Just looking at the number of cards given to a single team since 1970—when the current penalty system was first introduced—Argentina comes out on top with 99 yellow cards and seven reds. But Argentina is a perennial qualifier and has played 54 matches in that time. Quartz has crunched the numbers on a more telling metric: the average number of cards doled out to teams per game. The result: None of the top 20 offenders on our list has reached a World Cup final, at least since the card system began.
It looks like underdogs commit more penalties out of carelessness or desperation.
In other World Cup statistical analysis, Andrew Bertoli links participation in the World Cup to state aggression:
The results show that going to the World Cup increases aggression substantially. The countries that barely qualified experienced a large spike in aggression during the World Cup year. The difference in the aggression levels between the two groups is statistically significant and very unlikely to have been caused by chance (p<0.01).

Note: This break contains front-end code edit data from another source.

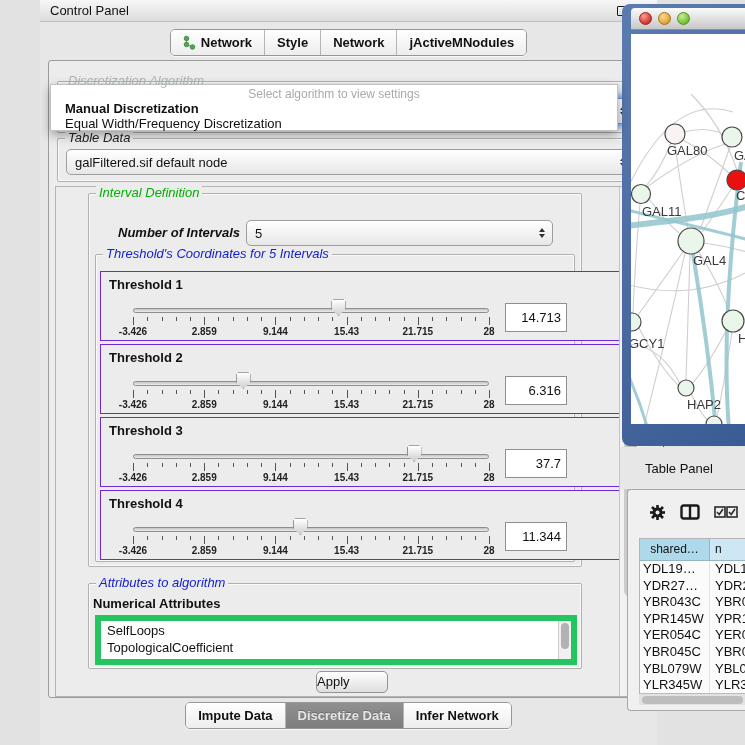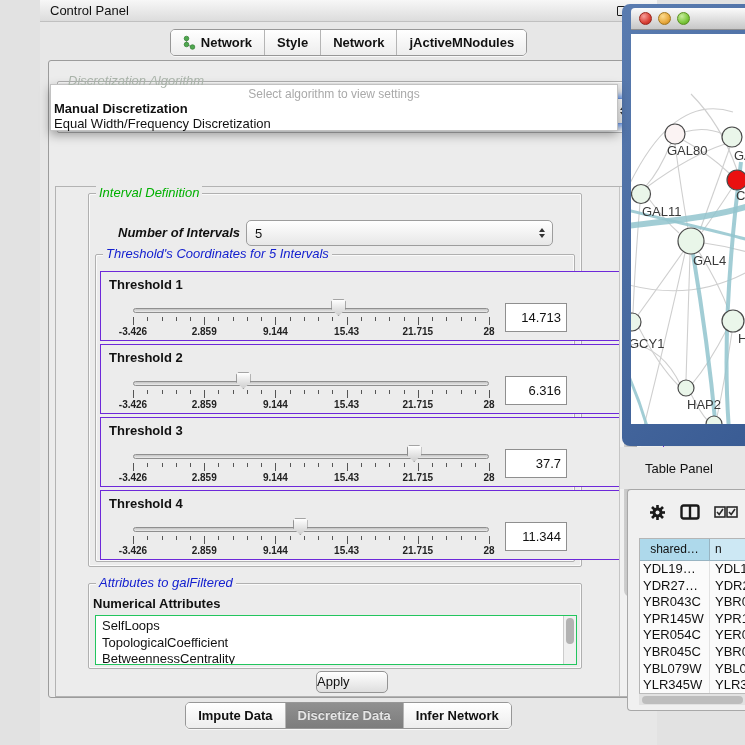--- a/index.html
+++ b/index.html
@@ -47,7 +47,7 @@
     background:#fff; border:1px solid #c2c2c2; border-radius:0; box-shadow:0 4px 10px rgba(0,0,0,.35);
     padding-top:2px; }
   .popup-hint { text-align:center; font-size:12px; color:#a9a9a9; line-height:14px; }
-  .popup-opt { font-size:13px; padding-left:3px; line-height:15px; white-space:nowrap; }
+  .popup-opt { font-size:13px; padding-left:14px; line-height:15px; white-space:nowrap; }
   .popup-opt.bold { font-weight:bold; }
 
   .sub-panel { position:absolute; left:6px; top:125px; width:587px; height:511px;

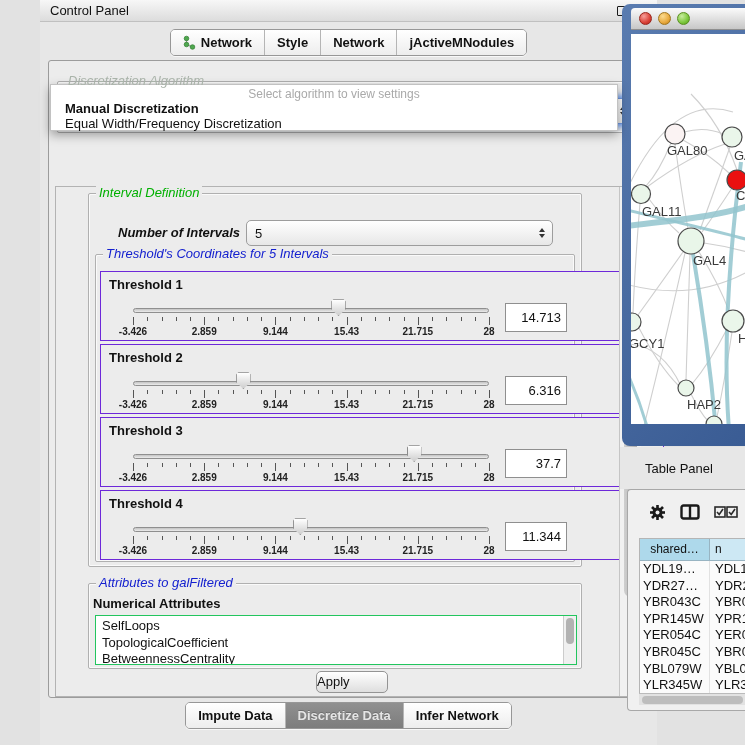--- a/index.html
+++ b/index.html
@@ -158,6 +158,16 @@
       </div>
     </div>
 
+    <div class="group" style="left:8px; top:77px; width:584px; height:44px;">
+      <span class="group-title g-black">Table Data</span>
+      <div class="combo" style="left:8px; top:10px; width:568px; height:26px;">
+        <span>galFiltered.sif default node</span>
+        <span class="spin">
+            <i class="up"></i>
+            <i class="down"></i>
+          </span>
+      </div>
+    </div>
 
     <div class="sub-panel">
       <div class="group" style="left:32px; top:6px; width:494px; height:374px;">

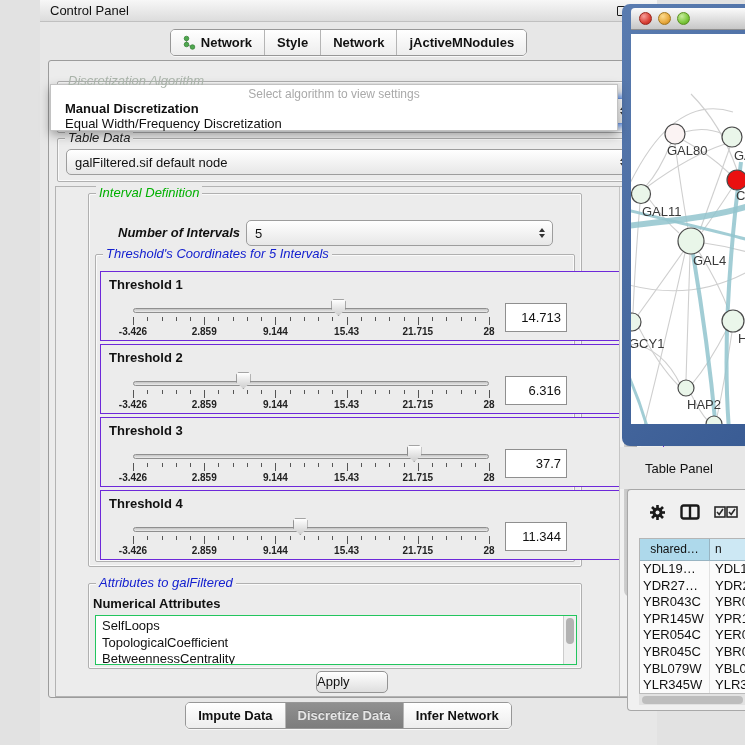--- a/index.html
+++ b/index.html
@@ -340,7 +340,7 @@
       </div>
 
       <div class="group" style="left:32px; top:396px; width:494px; height:86px;">
-        <span class="group-title g-blue">Attributes to galFiltered</span>
+        <span class="group-title g-blue">Attributes to algorithm</span>
         <span class="bold-label" style="left:4px; top:12px;">Numerical Attributes</span>
         <div class="attr-list" id="attr-list">
           <div class="list-scroll">

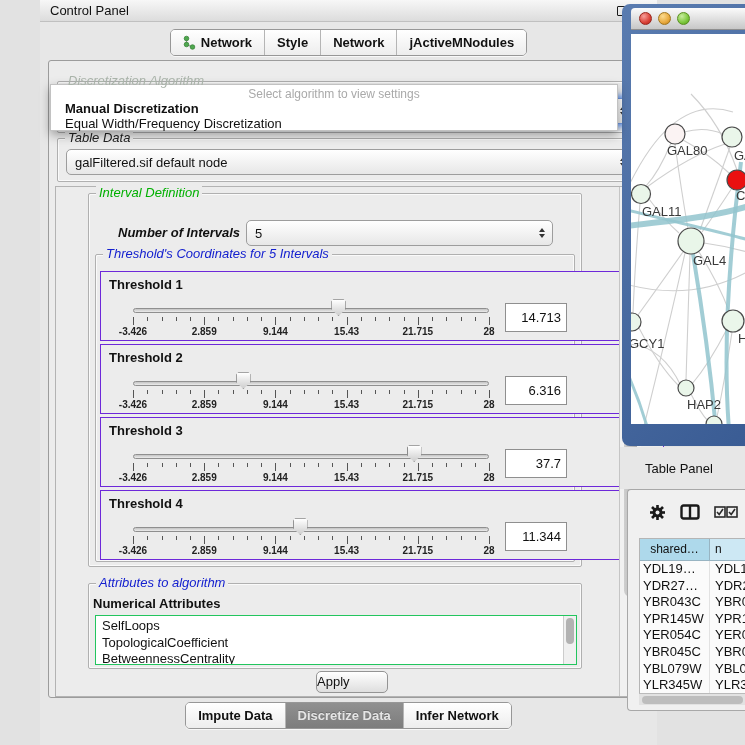--- a/index.html
+++ b/index.html
@@ -73,7 +73,7 @@
     border:1px solid #8f8f8f; font-size:13px; text-align:right; padding-right:5px; line-height:27px; }
 
   .attr-list { position:absolute; left:6px; top:31px; width:482px; height:50px; background:#fff;
-    border:1px solid #22c55e; overflow:hidden; padding:2px 0 0 6px; }
+    border:6px solid #22c55e; overflow:hidden; padding:2px 0 0 6px; }
   .attr-item { font-size:13px; line-height:16.5px; white-space:nowrap; }
   .list-scroll { position:absolute; right:0; top:0; bottom:0; width:13px; background:#f0f0f0; border-left:1px solid #ccc; }
   .list-thumb { position:absolute; left:2px; top:2px; width:8px; height:26px; border-radius:4px; background:#b2b2b2; }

The estimated treatment effect is also much larger for (1) countries where soccer is the most popular sport and (2) non-democracies, which have a history of using sports to generate public support for their aggressive foreign policies.
The qualifiers not only took military action more often than the non-qualifiers, but the actions they took tended to be more violent.

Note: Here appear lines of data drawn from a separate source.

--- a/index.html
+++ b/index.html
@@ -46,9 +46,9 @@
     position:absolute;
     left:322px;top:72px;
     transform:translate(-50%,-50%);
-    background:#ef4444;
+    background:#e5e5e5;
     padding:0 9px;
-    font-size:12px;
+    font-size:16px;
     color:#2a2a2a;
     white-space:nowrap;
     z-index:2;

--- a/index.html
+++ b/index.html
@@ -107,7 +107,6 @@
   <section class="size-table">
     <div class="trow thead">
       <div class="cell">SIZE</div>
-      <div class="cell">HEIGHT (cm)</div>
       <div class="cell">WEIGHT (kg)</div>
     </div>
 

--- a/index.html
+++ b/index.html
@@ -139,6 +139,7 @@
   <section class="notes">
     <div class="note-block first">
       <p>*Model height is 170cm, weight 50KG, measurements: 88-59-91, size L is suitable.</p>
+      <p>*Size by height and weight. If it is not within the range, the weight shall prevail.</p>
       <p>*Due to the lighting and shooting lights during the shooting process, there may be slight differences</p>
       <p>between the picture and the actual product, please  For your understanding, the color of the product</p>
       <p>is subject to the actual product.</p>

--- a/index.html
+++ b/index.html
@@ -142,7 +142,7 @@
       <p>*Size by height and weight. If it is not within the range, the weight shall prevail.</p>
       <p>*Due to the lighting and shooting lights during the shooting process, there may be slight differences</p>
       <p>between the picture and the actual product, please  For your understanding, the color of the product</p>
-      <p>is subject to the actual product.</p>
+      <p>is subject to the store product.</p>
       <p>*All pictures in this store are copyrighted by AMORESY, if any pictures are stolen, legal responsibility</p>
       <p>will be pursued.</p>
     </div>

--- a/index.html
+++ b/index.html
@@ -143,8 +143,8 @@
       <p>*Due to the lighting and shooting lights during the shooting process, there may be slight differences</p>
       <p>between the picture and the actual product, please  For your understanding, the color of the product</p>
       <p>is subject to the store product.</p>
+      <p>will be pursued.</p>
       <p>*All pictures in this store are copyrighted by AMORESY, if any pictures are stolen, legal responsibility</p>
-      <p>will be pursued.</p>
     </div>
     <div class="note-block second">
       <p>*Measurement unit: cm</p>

The Economist instead focuses on World Cup politics in Brazil, the host country:
Mega-sporting events, [Brazil’s Dance with the Devil author Dave Zirin] writes, have become “neoliberal Trojan horses, preying on our love of sports to enforce a series of policies that would in any other situation be roundly rejected”. World Cup euphoria, he argues, has given the Brazilian government cover to pursue a radical agenda of austerity, privatisation and the mass eviction of slum-dwellers.

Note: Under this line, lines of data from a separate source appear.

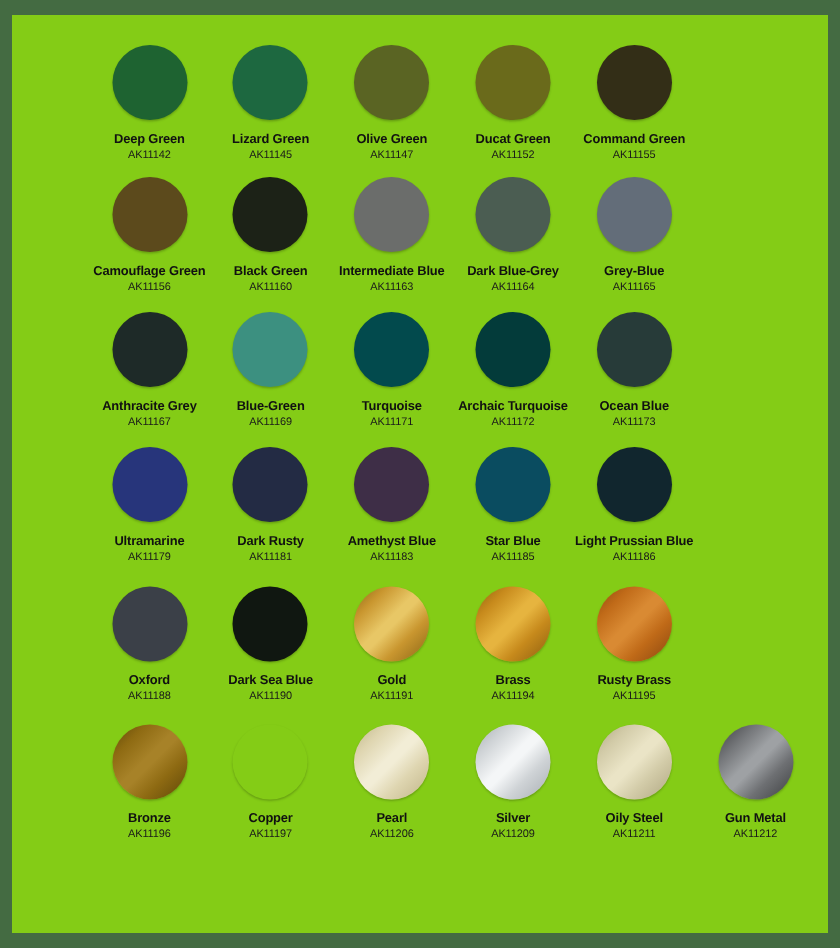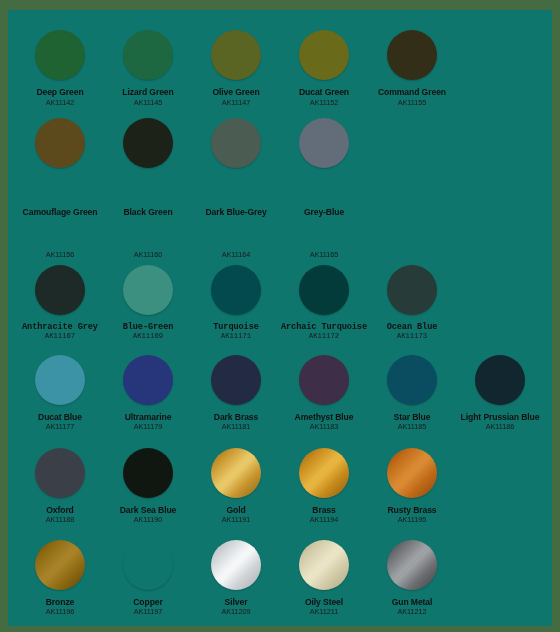--- a/index.html
+++ b/index.html
@@ -26,11 +26,12 @@
 
   #chart-card {
     flex: 1;
-    background: #0f766e;
+    background: #84cc16;
     display: flex;
     flex-direction: column;
     justify-content: flex-start;
     padding: 14px 8px 10px 8px;
+    align-items: flex-end;
   }
 
   .swatch-grid {

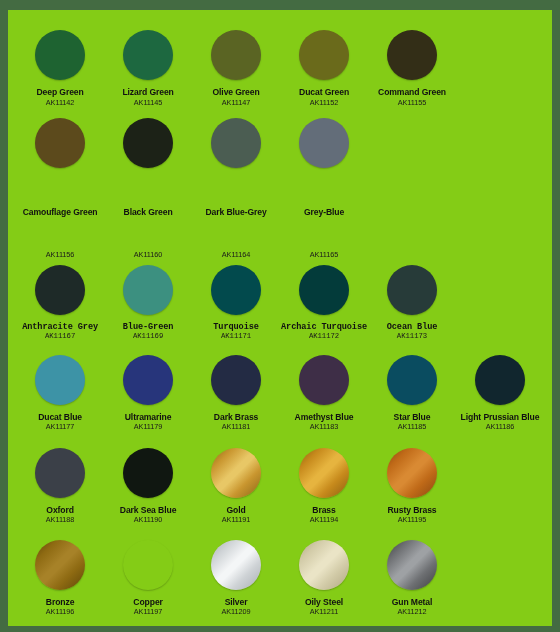--- a/index.html
+++ b/index.html
@@ -88,7 +88,7 @@
 
   
   .swatch-row[data-row="0"] .swatch-cell { min-height: 88px; }
-  .swatch-row[data-row="1"] .swatch-cell { min-height: 90px; gap: 32px; }
+  .swatch-row[data-row="1"] .swatch-cell { min-height: 90px; }
   .swatch-row[data-row="2"] .swatch-cell { min-height: 90px; font-family: Liberation Mono, monospace; }
   .swatch-row[data-row="3"] .swatch-cell { min-height: 93px; }
   .swatch-row[data-row="4"] .swatch-cell { min-height: 92px; }

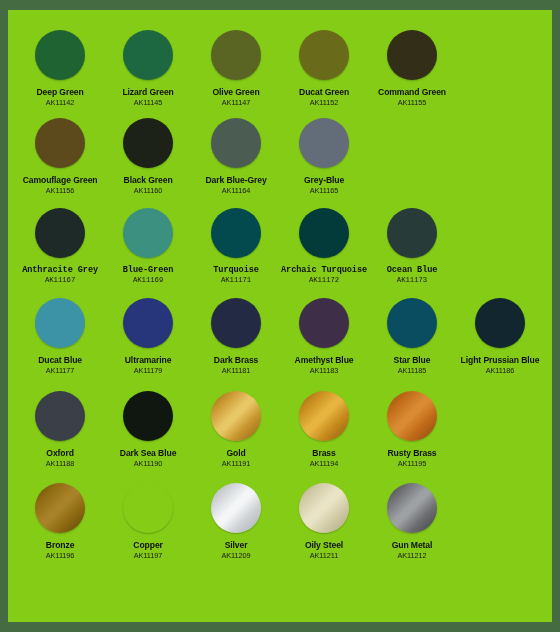--- a/index.html
+++ b/index.html
@@ -154,6 +154,13 @@
           </div>
           <div class="swatch-cell">
             <div class="swatch-disc-wrap">
+              <div class="swatch-disc" style="background: rgb(107, 109, 107);"></div>
+            </div>
+            <div class="swatch-name">Intermediate Blue</div>
+            <div class="swatch-code">AK11163</div>
+          </div>
+          <div class="swatch-cell">
+            <div class="swatch-disc-wrap">
               <div class="swatch-disc" style="background: rgb(75, 93, 82);"></div>
             </div>
             <div class="swatch-name">Dark Blue-Grey</div>

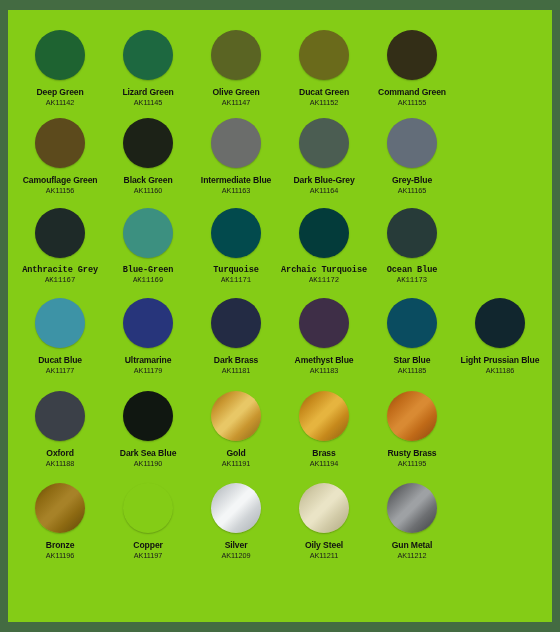--- a/index.html
+++ b/index.html
@@ -89,7 +89,7 @@
   
   .swatch-row[data-row="0"] .swatch-cell { min-height: 88px; }
   .swatch-row[data-row="1"] .swatch-cell { min-height: 90px; }
-  .swatch-row[data-row="2"] .swatch-cell { min-height: 90px; font-family: Liberation Mono, monospace; }
+  .swatch-row[data-row="2"] .swatch-cell { min-height: 90px; }
   .swatch-row[data-row="3"] .swatch-cell { min-height: 93px; }
   .swatch-row[data-row="4"] .swatch-cell { min-height: 92px; }
   .swatch-row[data-row="5"] .swatch-cell { min-height: 80px; }

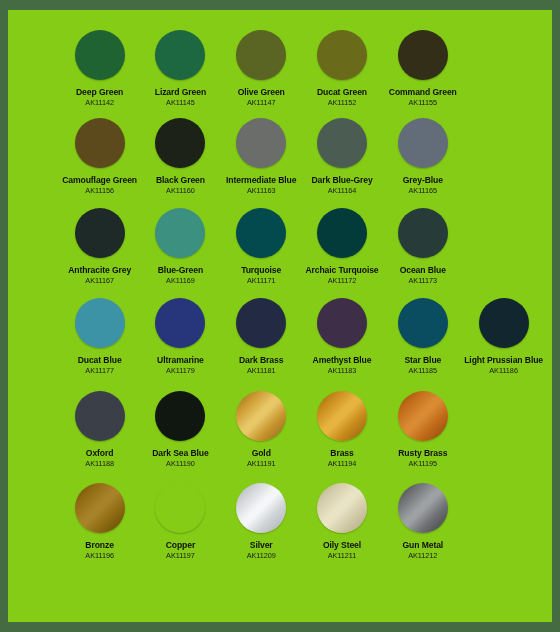--- a/index.html
+++ b/index.html
@@ -214,13 +214,6 @@
         <div class="swatch-row" data-row="3">
           <div class="swatch-cell">
             <div class="swatch-disc-wrap">
-              <div class="swatch-disc" style="background: rgb(61, 147, 166);"></div>
-            </div>
-            <div class="swatch-name">Ducat Blue</div>
-            <div class="swatch-code">AK11177</div>
-          </div>
-          <div class="swatch-cell">
-            <div class="swatch-disc-wrap">
               <div class="swatch-disc" style="background: rgb(39, 53, 123);"></div>
             </div>
             <div class="swatch-name">Ultramarine</div>

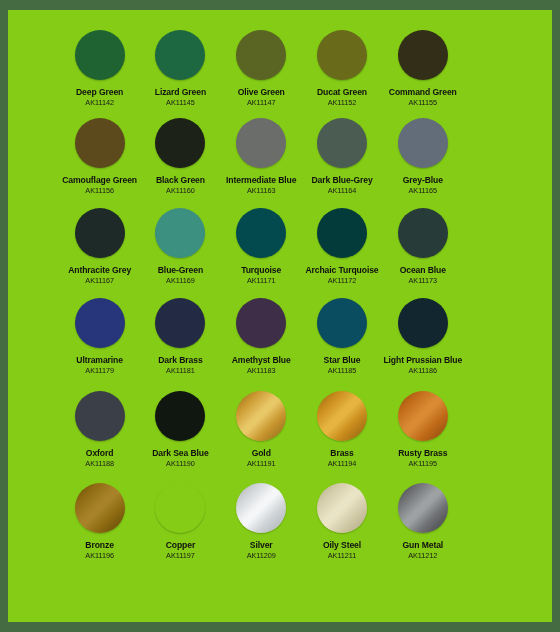--- a/index.html
+++ b/index.html
@@ -223,7 +223,7 @@
             <div class="swatch-disc-wrap">
               <div class="swatch-disc" style="background: rgb(35, 43, 68);"></div>
             </div>
-            <div class="swatch-name">Dark Brass</div>
+            <div class="swatch-name">Dark Rusty</div>
             <div class="swatch-code">AK11181</div>
           </div>
           <div class="swatch-cell">

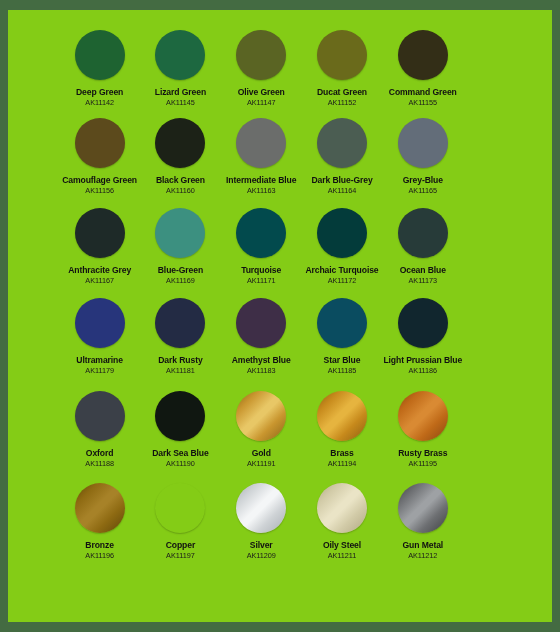--- a/index.html
+++ b/index.html
@@ -302,6 +302,13 @@
           </div>
           <div class="swatch-cell">
             <div class="swatch-disc-wrap">
+              <div class="swatch-disc" style="background: linear-gradient(135deg, rgb(191, 180, 136) 0%, rgb(222, 213, 176) 22%, rgb(242, 237, 214) 45%, rgb(242, 237, 214) 52%, rgb(222, 213, 176) 70%, rgb(191, 180, 136) 100%);"></div>
+            </div>
+            <div class="swatch-name">Pearl</div>
+            <div class="swatch-code">AK11206</div>
+          </div>
+          <div class="swatch-cell">
+            <div class="swatch-disc-wrap">
               <div class="swatch-disc" style="background: linear-gradient(135deg, rgb(167, 173, 178) 0%, rgb(207, 211, 214) 22%, rgb(244, 246, 247) 45%, rgb(244, 246, 247) 52%, rgb(207, 211, 214) 70%, rgb(167, 173, 178) 100%);"></div>
             </div>
             <div class="swatch-name">Silver</div>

Mr Zirin’s indictment of massive sporting events certainly has merit. The Brazilian reality, however, is not as neat as he would have it. The country’s difficulties with staging global showcases long precede its supposed neoliberal turn. In 1922, when hosting an exhibition in Rio de Janeiro, the government forcibly relocated many slum-dwellers in its eagerness to present a modern face to the world. The last time Brazil hosted the World Cup, in 1950, critics objected that the money would be better spent on schools and hospitals.
Mr Zirin is too quick to find external causes for Brazil’s internal problems.